→ **What to produce**:
Apart from the images, repeat the data below exactly as written.

→ **Data shown**:
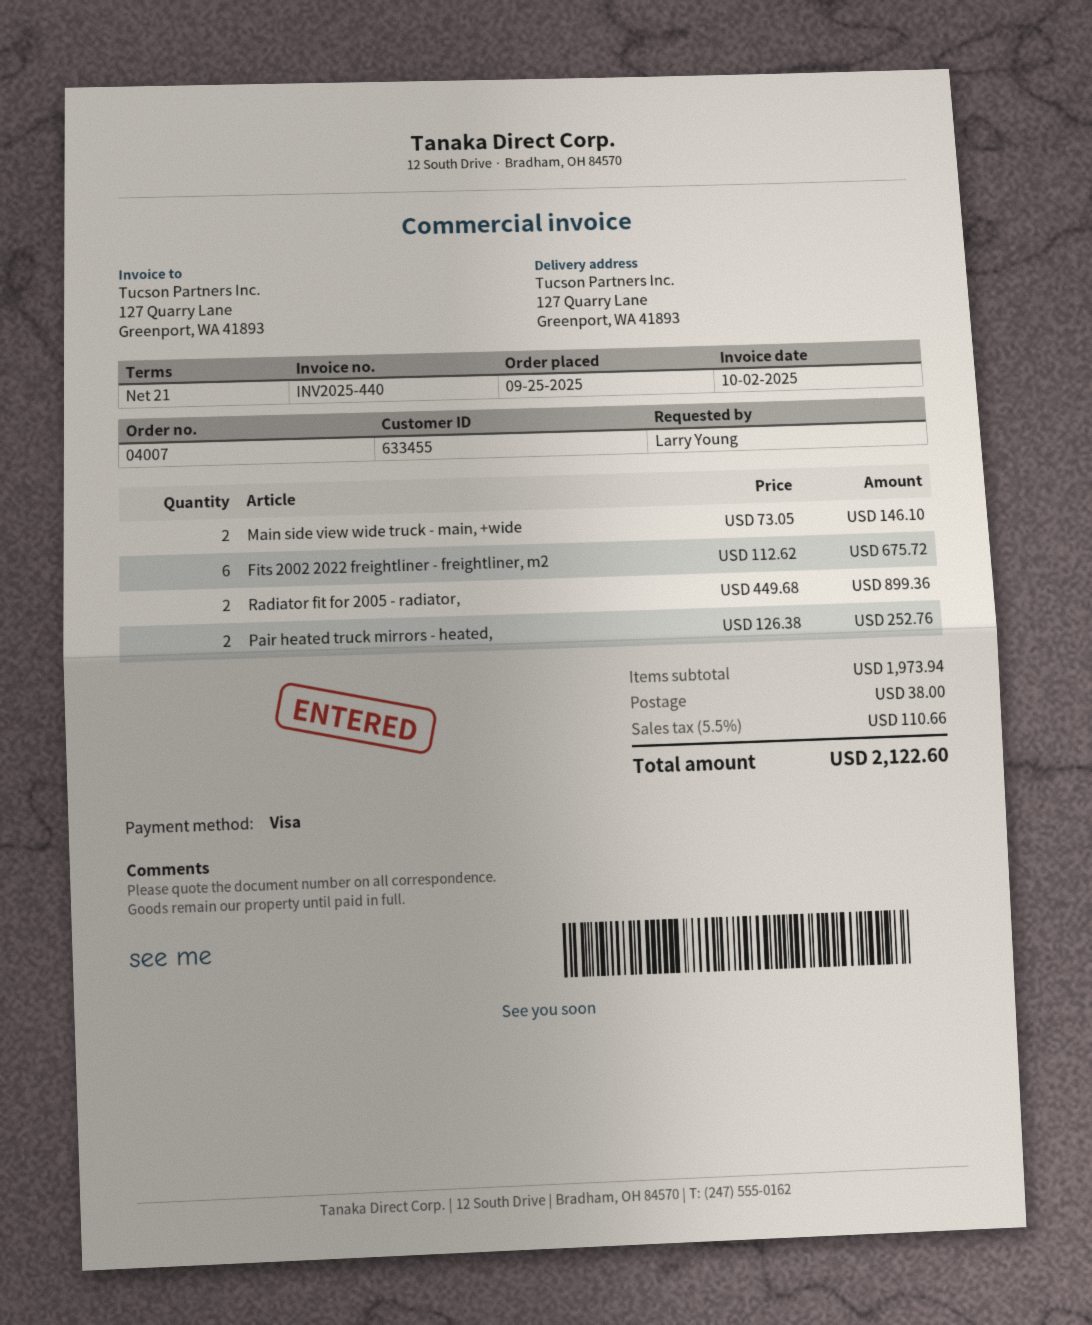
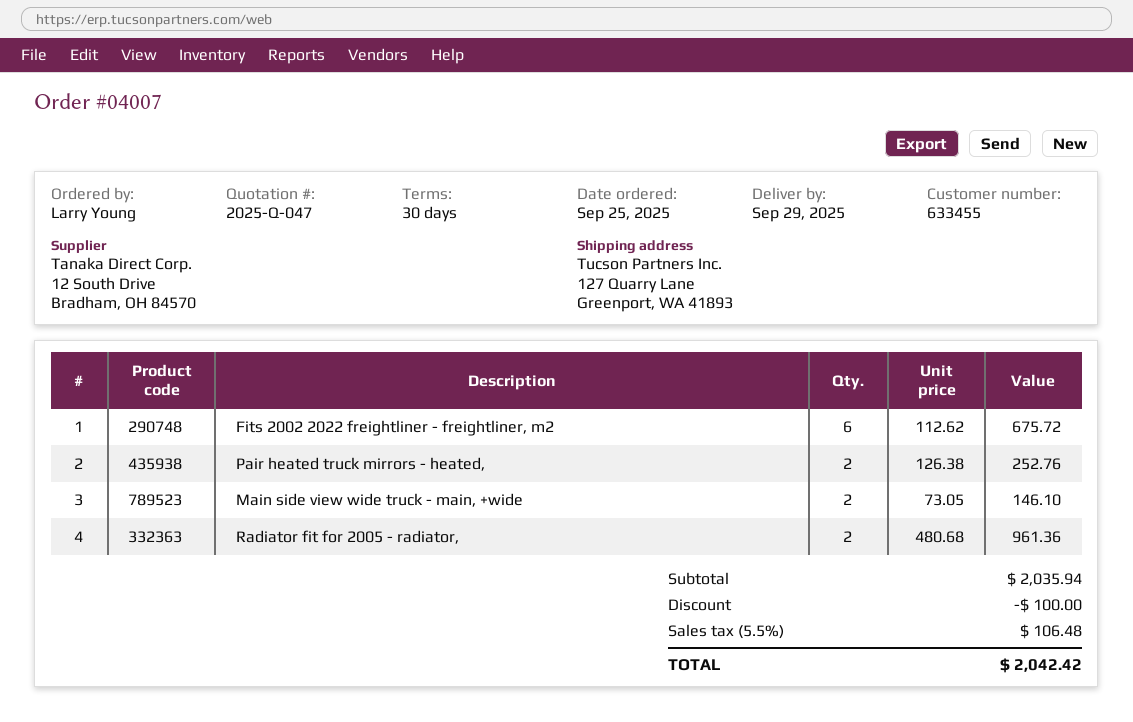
payment terms: 21 days -> 30 days
Radiator fit for 2005 - radiator,: 2 x 449.68 = 899.36 -> 2 x 480.68 = 961.36
subtotal: 1973.94 -> 2035.94
discount: none -> 100.00
shipping: 38.00 -> none
tax: 5.5% = 110.66 -> 5.5% = 106.48
total: 2122.60 -> 2042.42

→ **Written reply**:
payment terms: 21 days -> 30 days
Radiator fit for 2005 - radiator,: 2 x 449.68 = 899.36 -> 2 x 480.68 = 961.36
subtotal: 1973.94 -> 2035.94
discount: none -> 100.00
shipping: 38.00 -> none
tax: 5.5% = 110.66 -> 5.5% = 106.48
total: 2122.60 -> 2042.42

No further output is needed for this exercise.